Both luminal bacterial microbiota clusters showed both common and specific changes in response to BO (Figure 4). First, the DESeq2 analysis and Wald test for statistics, helped elucidating core and significant changes of luminal bacterial microbiota that were representative of the two clusters, although changes were more often significant in C2 than C1 (Figure 4a). Notably, dominant taxa belonging mostly to the Clostridia class i.e., Blautia, Coprococcus, Dorea, Lachnospiraceae ND3007, and Ruminococcus torques, were depleted with BO (p < .05), as were the Actinomycetia Bifidobacterium (p < .01), the Coriobacteriia Collinsella (p < .05) in the L_IL and L_AC regions; and the Bacilli Enterococcus in the L_AC (p < .05). In contrast, BO significantly stimulated only one Clostridia genus, Lachnoclostridium, in the L_IL and L_AC (p < .0001, for C2), and increased the Bacteroidia genera Bacteroides, Parabacteroides (p < .001, for C2), the Negativicutes genera Acidaminococcus (p < .05), and the Gammaproteobacteria genus Escherichia-Shigella, with a trend for Veillonella (p = .061) in L_IL (p < .05) (Figure 4a).
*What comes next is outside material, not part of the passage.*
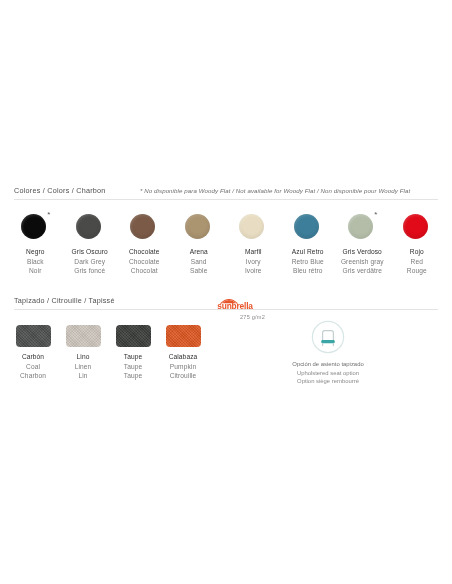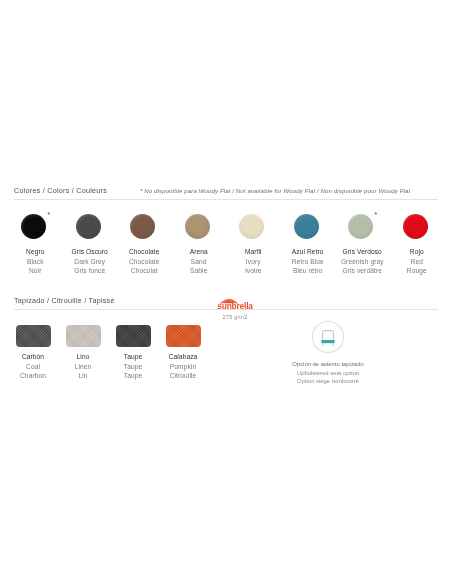"Colores / Colors / Couleurs" span.section-title { text: Couleurs -> Charbon }
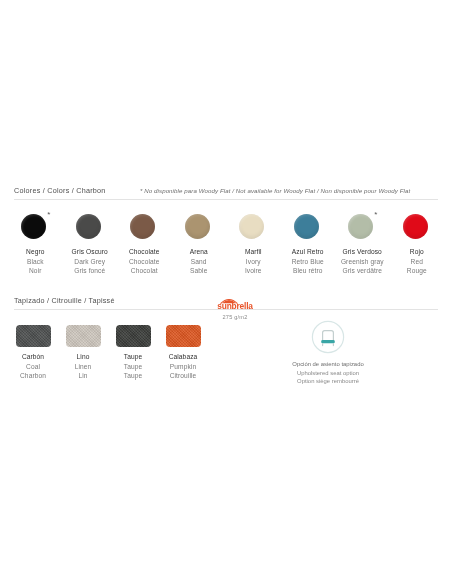"sunbrella" .brand-block { text-align: center -> right }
Figure 4. Luminal co-abundance response clusters in response to Buglossoides oil. Selection of genera in normalized log transformed counts that are significantly modulated by BO similarly (a) or dissimilarly (b) between clusters, as assessed by DESeq analysis. Statistical differences between CTRL and BO across gut regions were determined using a wald test with p < .05 (*), p < .01 (**), p < .001 (***), and p < .001 (****). Colored labels indicate the class of the respective genera.

Moreover, the DESeq2 analysis also uncovered distinct changes in the abundance of less dominant genera in response to BO, which varied depending on the type of cluster (Figure 4b). For instance, C1 showed specific depletion in the Clostridia class, including Eubacterium fissicatena in L_IL (p < .001), Anaerostipes, and Intestinibacter in the L_IL and L_AC regions (p < .05), whereas C2, which initially had the Clostridia Ruminococcus gnavus and Subdoligranulum in the L_IL and L_AC (p < .05), and Candidatus Soleaferrea and Faecalibacterium in the AC (p < .01), exhibited a significant decrease in the relative abundance of these classes (Figure 4b, Supp Fig S9). These findings highlight the distinct responses of different Clostridia taxa to BO based on their respective clusters C1 and C2. Among other taxa, the Verrucomicrobiae Akkermansia muciniphila (ASV_107) was initially present (CTRL) at a low level in the L_AC of C2 and, remarkably, was significantly enriched after BO compared to C1 (p < .05) (Figure 4b, Supp Fig S9, Table S4). The same observation was made for the Negativicutes class with a significant stimulation of Phascolarctobacterium, Anaeroglobus (p < .01) and the Erysipellotrichia Erysipelotrichaceae in the L_IL and L_AC of C2 (p < .05), which were mostly absent or non-significantly stimulated in C1 (Figure 4b, Supp Fig S9). Interestingly, rare but contrasting results were observed for the same taxa in C1 and C2. For example, the Gammaproteobacteria Klebsiella was significantly stimulated by BO supplementation in the L_AC of C2 (p < .001), while remaining unchanged in C1. On the other hand, Clostridium sensu stricto 1 tended to increase with BO supplementation in the L_IL of C1 but showed a significant decrease in C2 (p < .05) (Figure 4b, Supp Fig S9).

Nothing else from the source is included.